Sensors (Basel, Switzerland)
|June 16, 2017
Summary
This study introduces an automated system for detecting honeycomb defects in aviator's night vision systems. The novel approach enhances inspection accuracy and significantly reduces inspection time and human error.
Area of Science:
- Aerospace Engineering
- Optical Engineering
- Materials Science
Background:
- Night vision equipment is critical for aerial reconnaissance safety.
- Manual inspection of night vision devices can miss subtle defects.
- Existing methods lack efficiency and are prone to human error.
Purpose of the Study:
- To develop an automated defect detection system for aviator's night vision imaging systems (AN/AVS-6(V)1 and AN/AVS-6(V)2).
- To improve the reliability and efficiency of inspecting honeycomb defects in night vision goggles.
Main Methods:
- Implementation of an auto-focusing process involving sharpness calculation.
- Utilizing a gradient-based variable step search method for defect detection.

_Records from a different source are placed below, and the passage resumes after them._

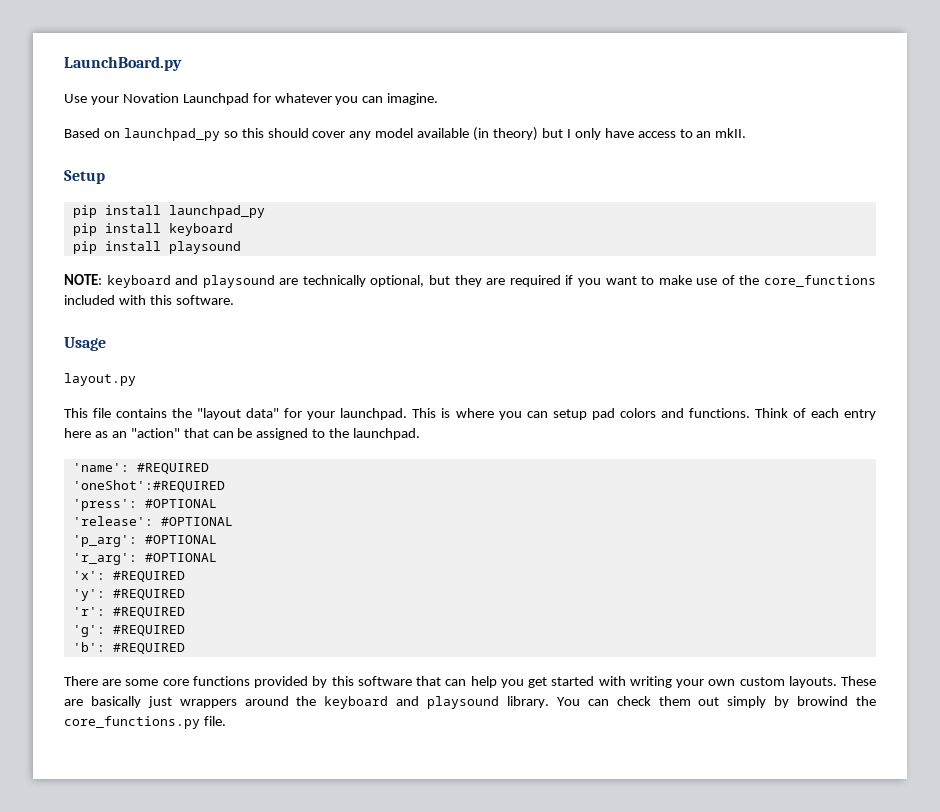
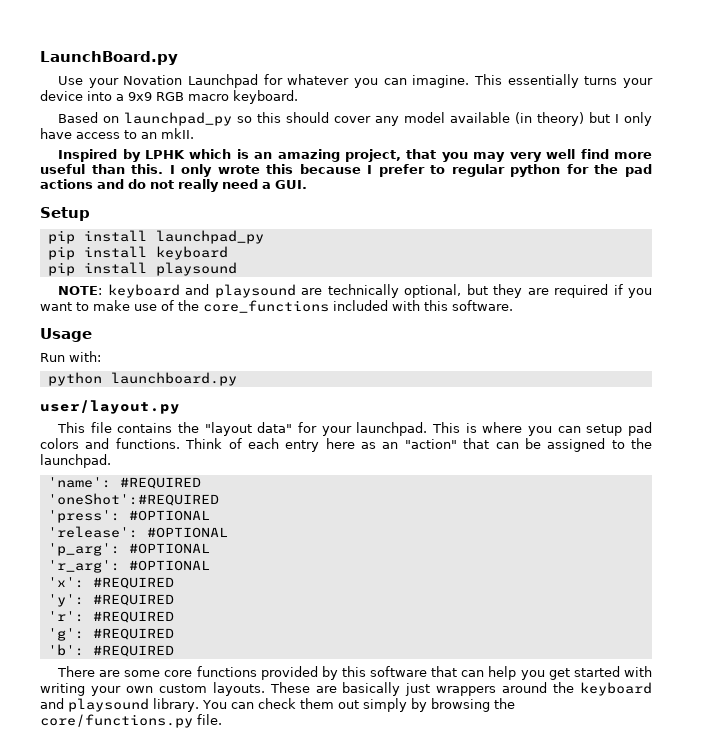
+ This essentially turns your device into a 9x9 RGB macro keyboard.
+ Inspired by LPHK which is an amazing project, that you may very well find more useful than this. I only wrote this because I prefer to regular python for the pad actions and do not really need a GUI.
- layout.py
+ Run with:
+ python launchboard.py
+ user/layout.py
- You can check them out simply by browind the core_functions.py file.
+ You can check them out simply by browsing the core/functions.py file.

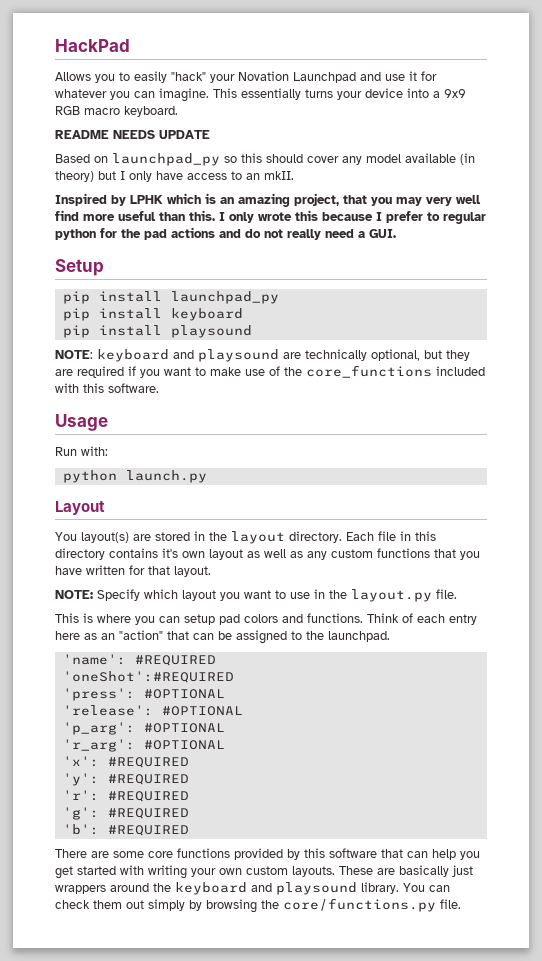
- LaunchBoard.py
- Use your Novation Launchpad for whatever you can imagine.
+ HackPad
+ Allows you to easily "hack" your Novation Launchpad and use it for whatever you can imagine.
+ README NEEDS UPDATE
- python launchboard.py
- user/layout.py
- This file contains the "layout data" for your launchpad. This is where you can setup pad colors and functions.
+ python launch.py
+ Layout
+ You layout(s) are stored in the layout directory. Each file in this directory contains it's own layout as well as any custom functions that you have written for that layout.
+ NOTE: Specify which layout you want to use in the layout.py file.
+ This is where you can setup pad colors and functions.

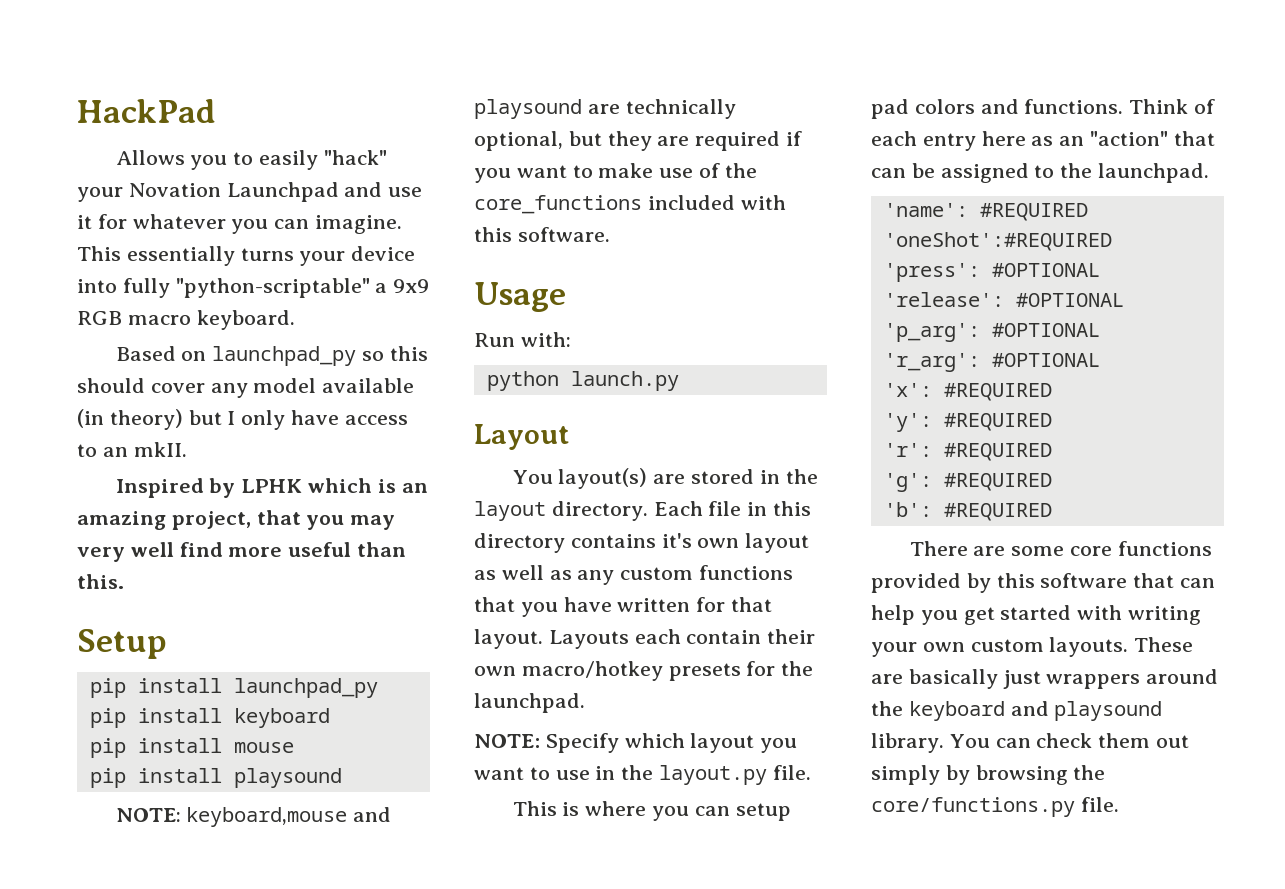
- This essentially turns your device into a 9x9 RGB macro keyboard.
+ This essentially turns your device into fully "python-scriptable" a 9x9 RGB macro keyboard.
- README NEEDS UPDATE
- I only wrote this because I prefer to regular python for the pad actions and do not really need a GUI.
+ pip install mouse
- NOTE: keyboard and playsound are technically optional, but they are required if you want to make use of the core_functions included with this software.
+ NOTE: keyboard,mouse and playsound are technically optional, but they are required if you want to make use of the core_functions included with this software.
+ Layouts each contain their own macro/hotkey presets for the launchpad.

- Development of a dedicated test platform for sharpness measurement.
Main Results:
- Precise recognition of honeycomb defects in night vision systems.
- Automatic determination of the number of defects during inspection.
- Demonstrated significant reduction in inspection time and human assessment errors.
Conclusions:
- The proposed automatic defect detection system is effective for aviator's night vision imaging systems.
- The system enhances the accuracy and efficiency of night vision goggle maintenance.
- This technology contributes to improved safety in night-time aerial operations.